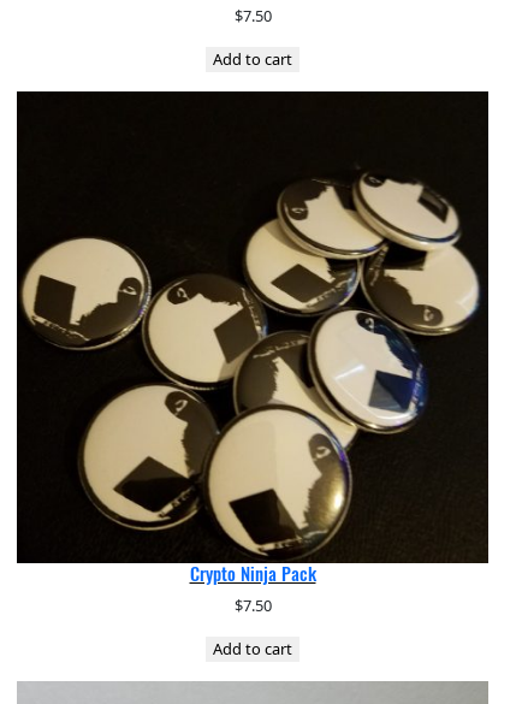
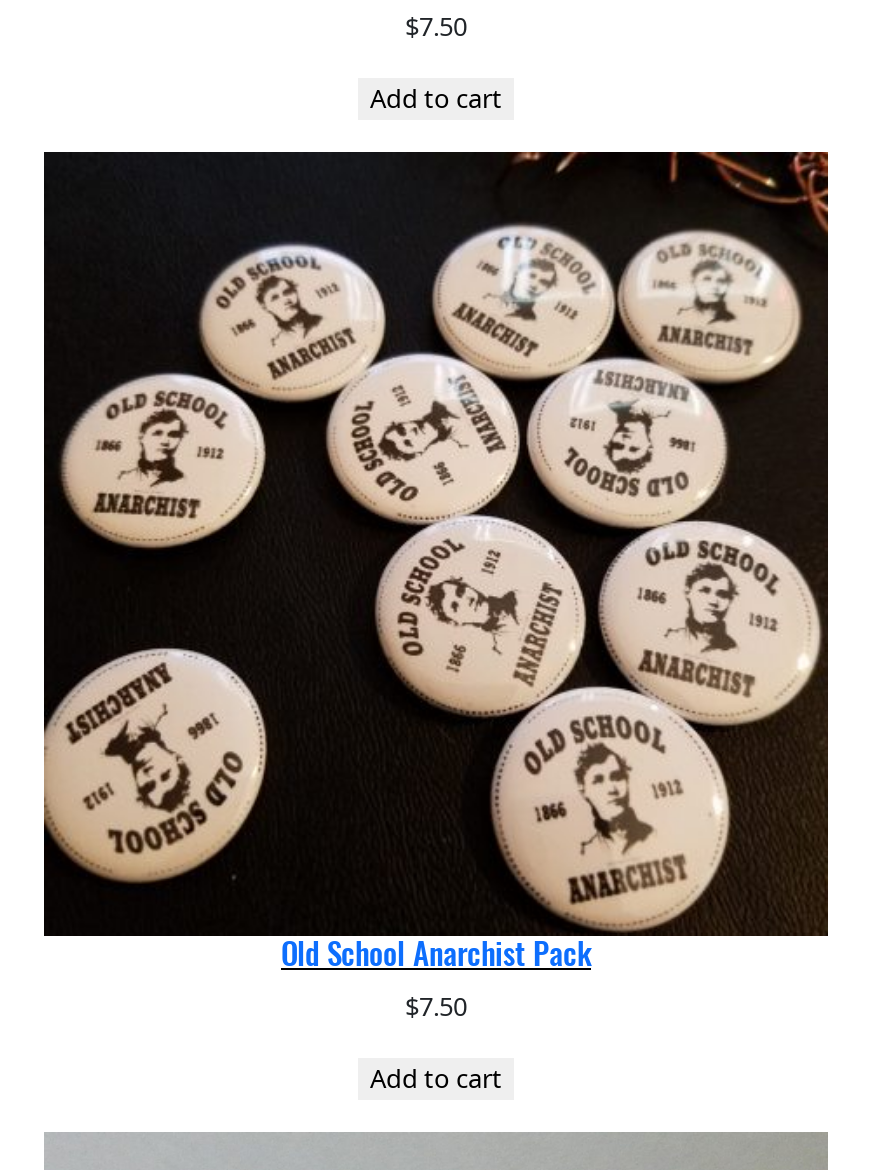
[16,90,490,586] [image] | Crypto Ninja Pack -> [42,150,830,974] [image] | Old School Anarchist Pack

---

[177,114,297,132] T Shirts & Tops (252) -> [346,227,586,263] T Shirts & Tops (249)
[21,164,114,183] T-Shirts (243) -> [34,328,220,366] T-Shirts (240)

* * *

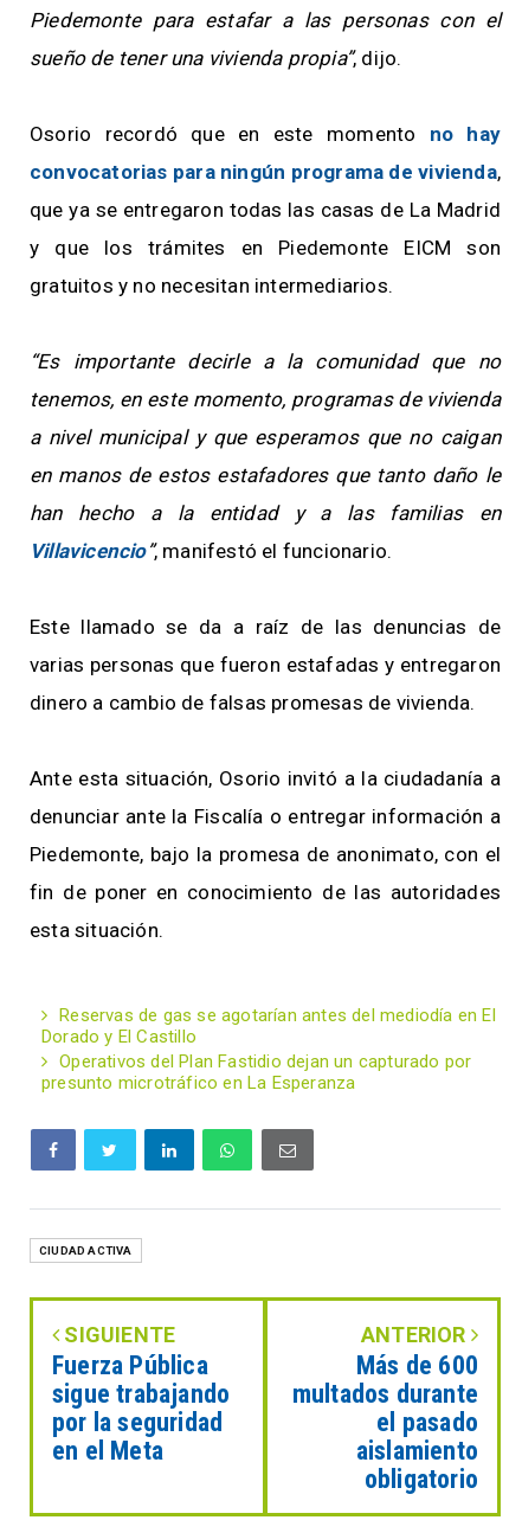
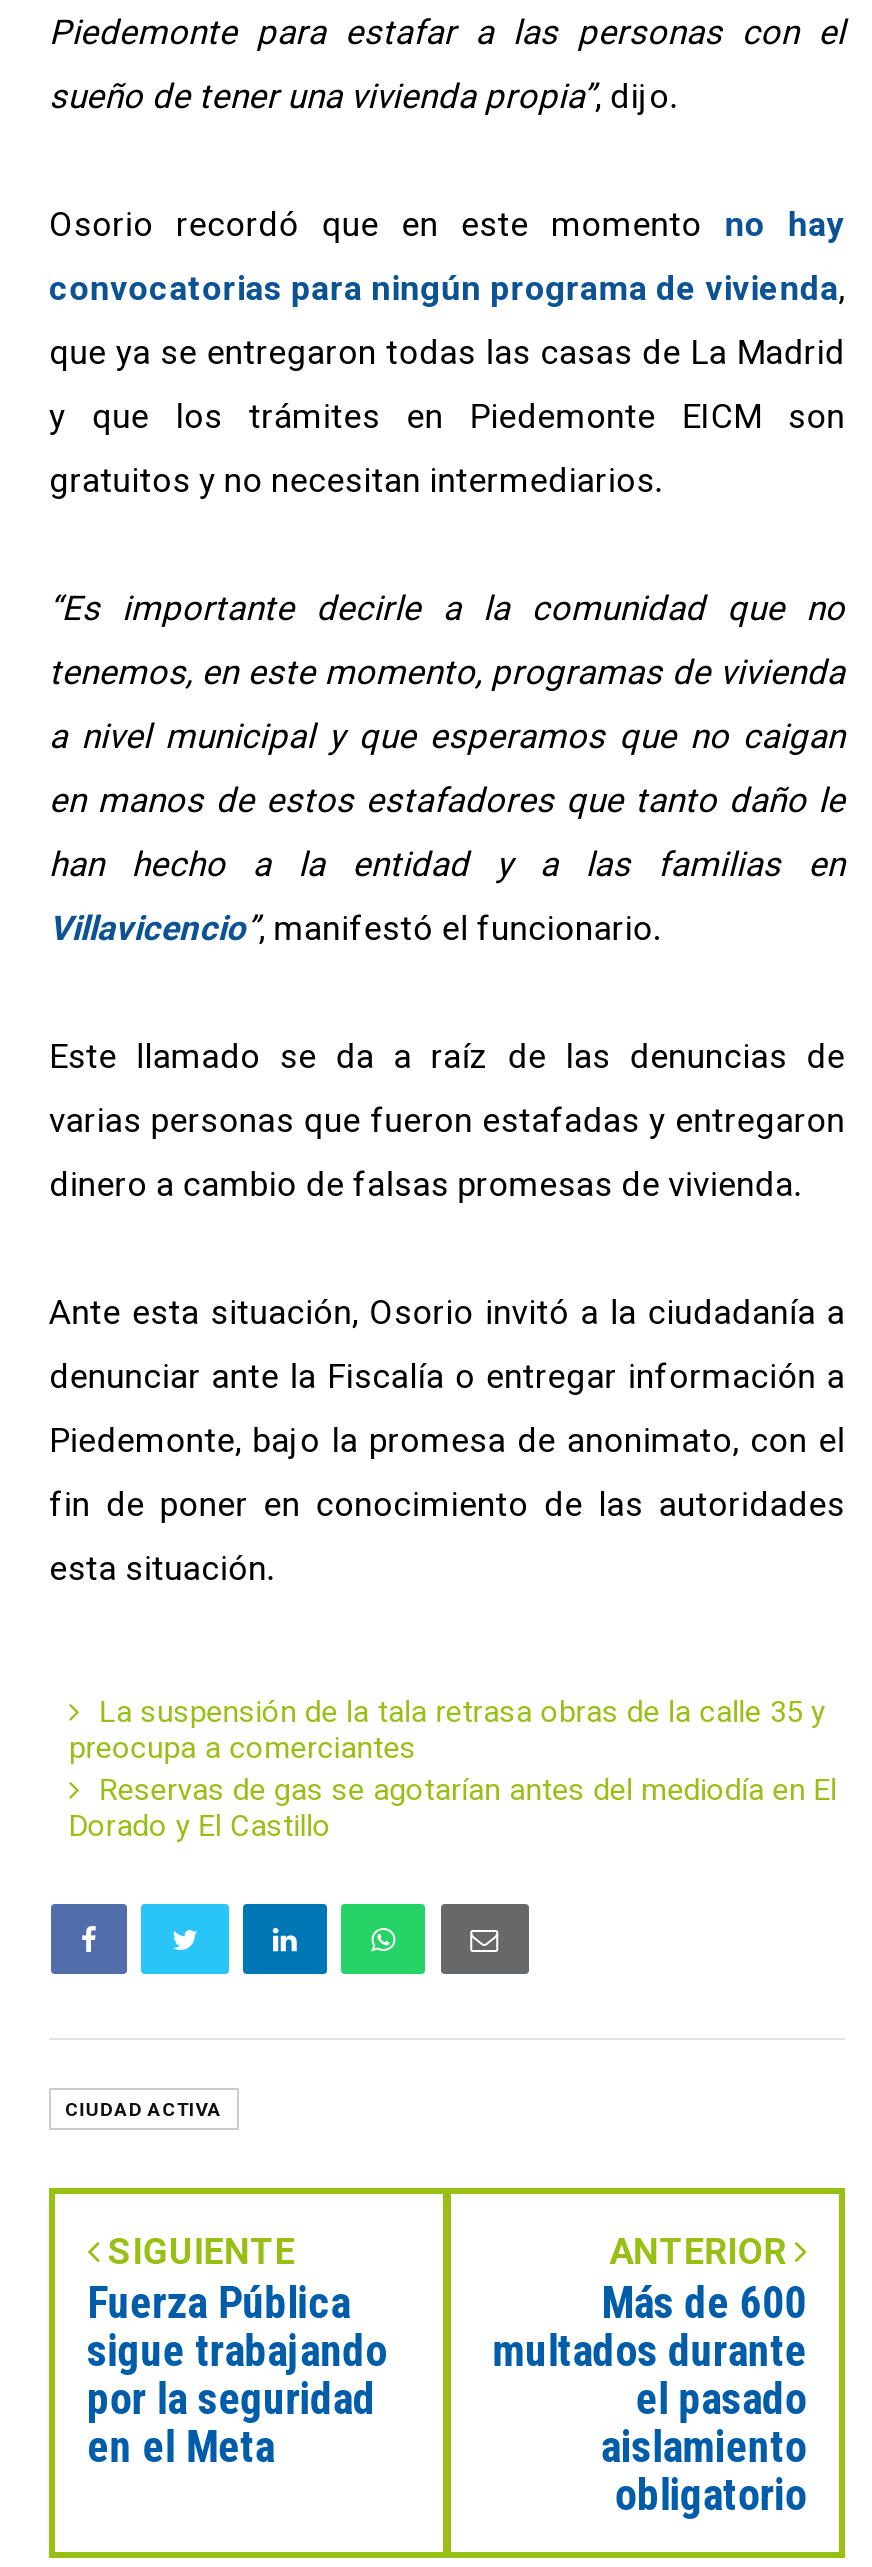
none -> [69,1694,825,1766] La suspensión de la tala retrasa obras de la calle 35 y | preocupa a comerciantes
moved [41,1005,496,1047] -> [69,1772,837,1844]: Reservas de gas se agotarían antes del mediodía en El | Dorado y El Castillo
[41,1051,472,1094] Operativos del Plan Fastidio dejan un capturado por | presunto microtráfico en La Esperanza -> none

Work to complete
Pull out every line of the records that includes the string "Shirts".

Exercise solution
[177,114,297,132] T Shirts & Tops (252) -> [346,227,586,263] T Shirts & Tops (249)
[21,164,114,183] T-Shirts (243) -> [34,328,220,366] T-Shirts (240)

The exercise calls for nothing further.